**Prompt:**
Retype every entry word for word. Omit the pictures.

**Data:**
....

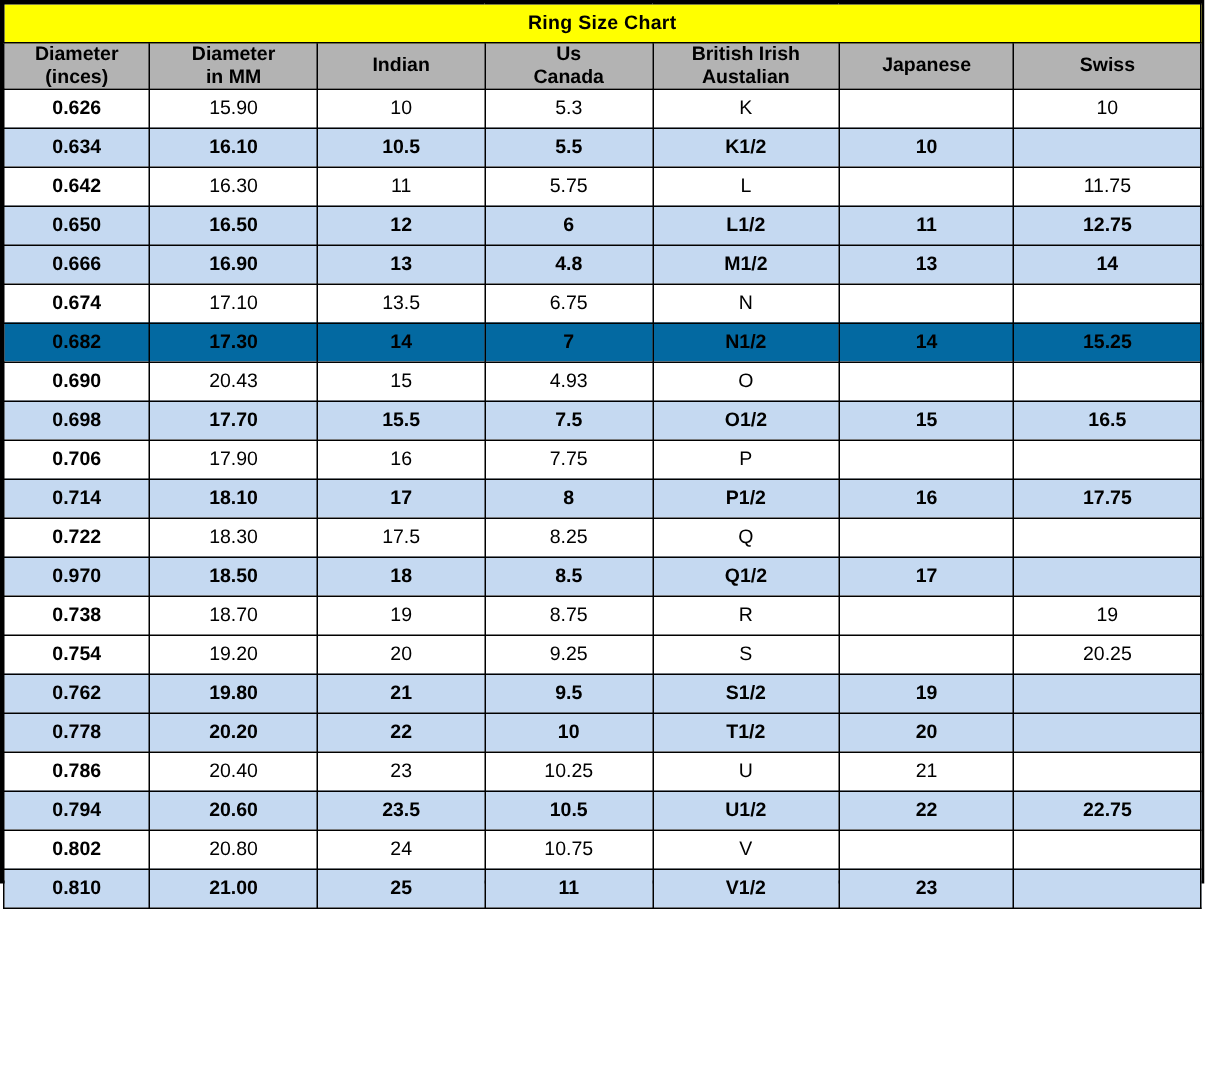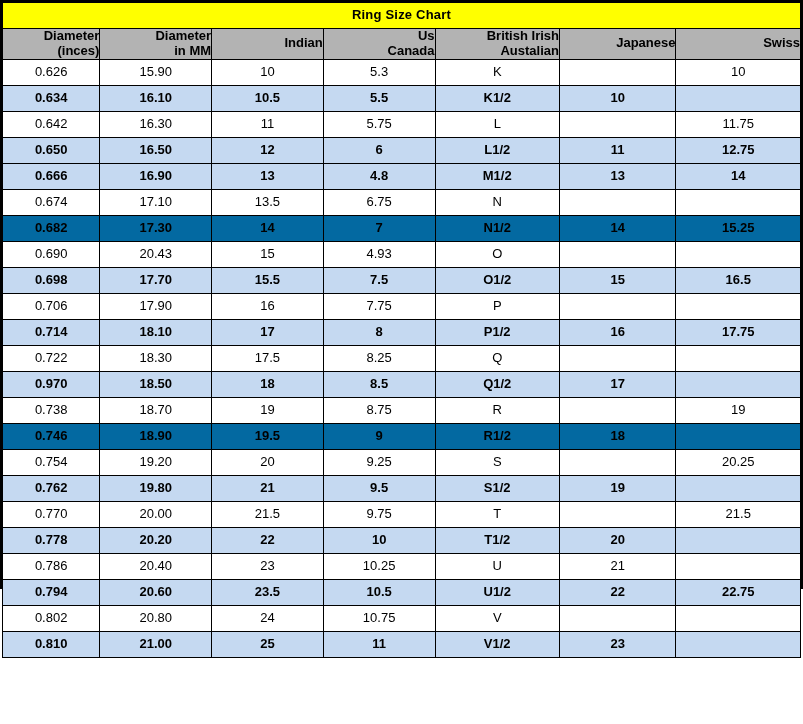--- a/index.html
+++ b/index.html
@@ -52,7 +52,6 @@
   }
   .head-cell .line {
     display: block;
-    text-align: right;
   }
   tr.row-white td { background: #ffffff; }
   tr.row-blue td { background: #c5d9f1; }

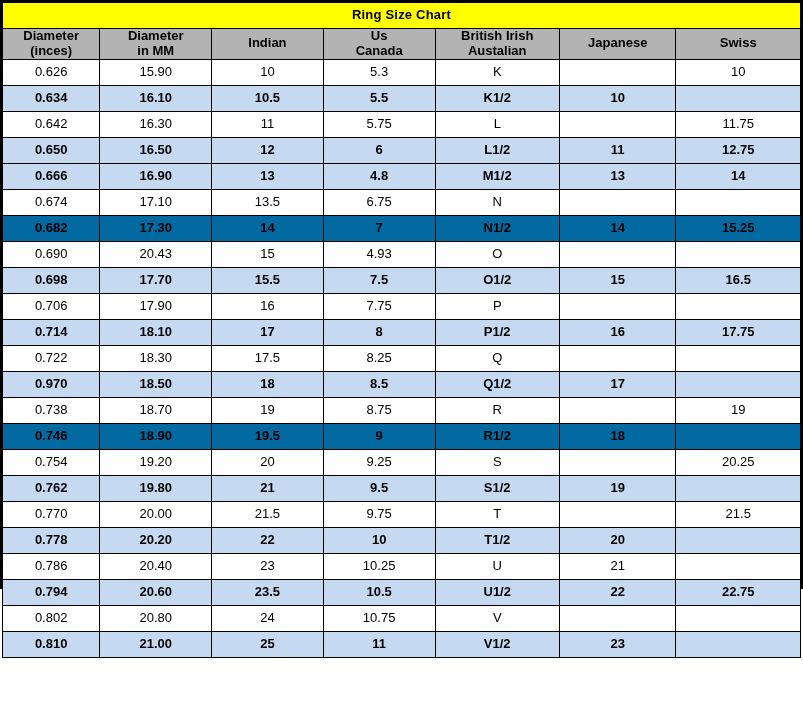--- a/index.html
+++ b/index.html
@@ -63,7 +63,7 @@
     font-weight: bold;
   }
   tr.row-white td { font-weight: normal; }
-  tr.row-white td.col0 { font-weight: normal; }
+  tr.row-white td.col0 { font-weight: bold; }
   td.empty { color: transparent; }
 </style>
 </head>

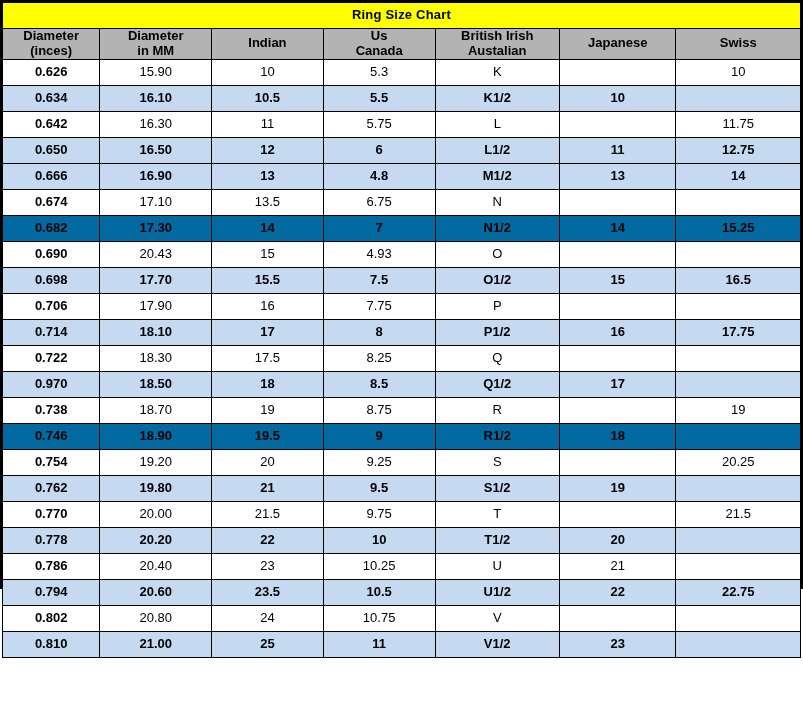--- a/index.html
+++ b/index.html
@@ -239,15 +239,6 @@
           <td class="col5 empty"></td>
           <td class="col6">19</td>
         </tr>
-        <tr class="row-yellow">
-          <td class="col0">0.746</td>
-          <td class="col1">18.90</td>
-          <td class="col2">19.5</td>
-          <td class="col3">9</td>
-          <td class="col4">R1/2</td>
-          <td class="col5">18</td>
-          <td class="col6 empty"></td>
-        </tr>
         <tr class="row-white">
           <td class="col0">0.754</td>
           <td class="col1">19.20</td>

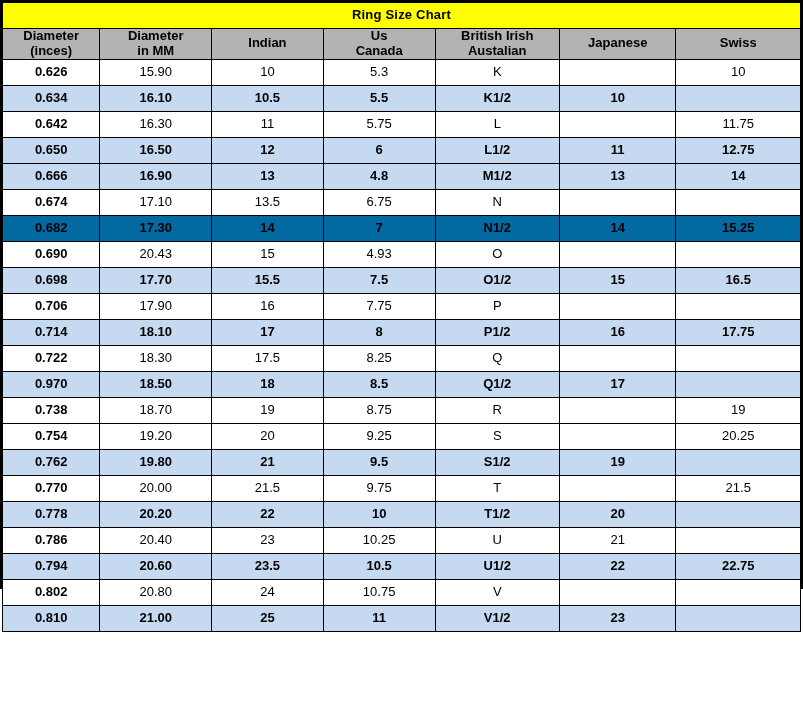--- a/index.html
+++ b/index.html
@@ -257,15 +257,6 @@
           <td class="col5">19</td>
           <td class="col6 empty"></td>
         </tr>
-        <tr class="row-white">
-          <td class="col0">0.770</td>
-          <td class="col1">20.00</td>
-          <td class="col2">21.5</td>
-          <td class="col3">9.75</td>
-          <td class="col4">T</td>
-          <td class="col5 empty"></td>
-          <td class="col6">21.5</td>
-        </tr>
         <tr class="row-blue">
           <td class="col0">0.778</td>
           <td class="col1">20.20</td>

....

**Response to the exercise:**
--- a/index.html
+++ b/index.html
@@ -52,7 +52,6 @@
   }
   .head-cell .line {
     display: block;
-    text-align: right;
   }
   tr.row-white td { background: #ffffff; }
   tr.row-blue td { background: #c5d9f1; }

--- a/index.html
+++ b/index.html
@@ -63,7 +63,7 @@
     font-weight: bold;
   }
   tr.row-white td { font-weight: normal; }
-  tr.row-white td.col0 { font-weight: normal; }
+  tr.row-white td.col0 { font-weight: bold; }
   td.empty { color: transparent; }
 </style>
 </head>

--- a/index.html
+++ b/index.html
@@ -239,15 +239,6 @@
           <td class="col5 empty"></td>
           <td class="col6">19</td>
         </tr>
-        <tr class="row-yellow">
-          <td class="col0">0.746</td>
-          <td class="col1">18.90</td>
-          <td class="col2">19.5</td>
-          <td class="col3">9</td>
-          <td class="col4">R1/2</td>
-          <td class="col5">18</td>
-          <td class="col6 empty"></td>
-        </tr>
         <tr class="row-white">
           <td class="col0">0.754</td>
           <td class="col1">19.20</td>

--- a/index.html
+++ b/index.html
@@ -257,15 +257,6 @@
           <td class="col5">19</td>
           <td class="col6 empty"></td>
         </tr>
-        <tr class="row-white">
-          <td class="col0">0.770</td>
-          <td class="col1">20.00</td>
-          <td class="col2">21.5</td>
-          <td class="col3">9.75</td>
-          <td class="col4">T</td>
-          <td class="col5 empty"></td>
-          <td class="col6">21.5</td>
-        </tr>
         <tr class="row-blue">
           <td class="col0">0.778</td>
           <td class="col1">20.20</td>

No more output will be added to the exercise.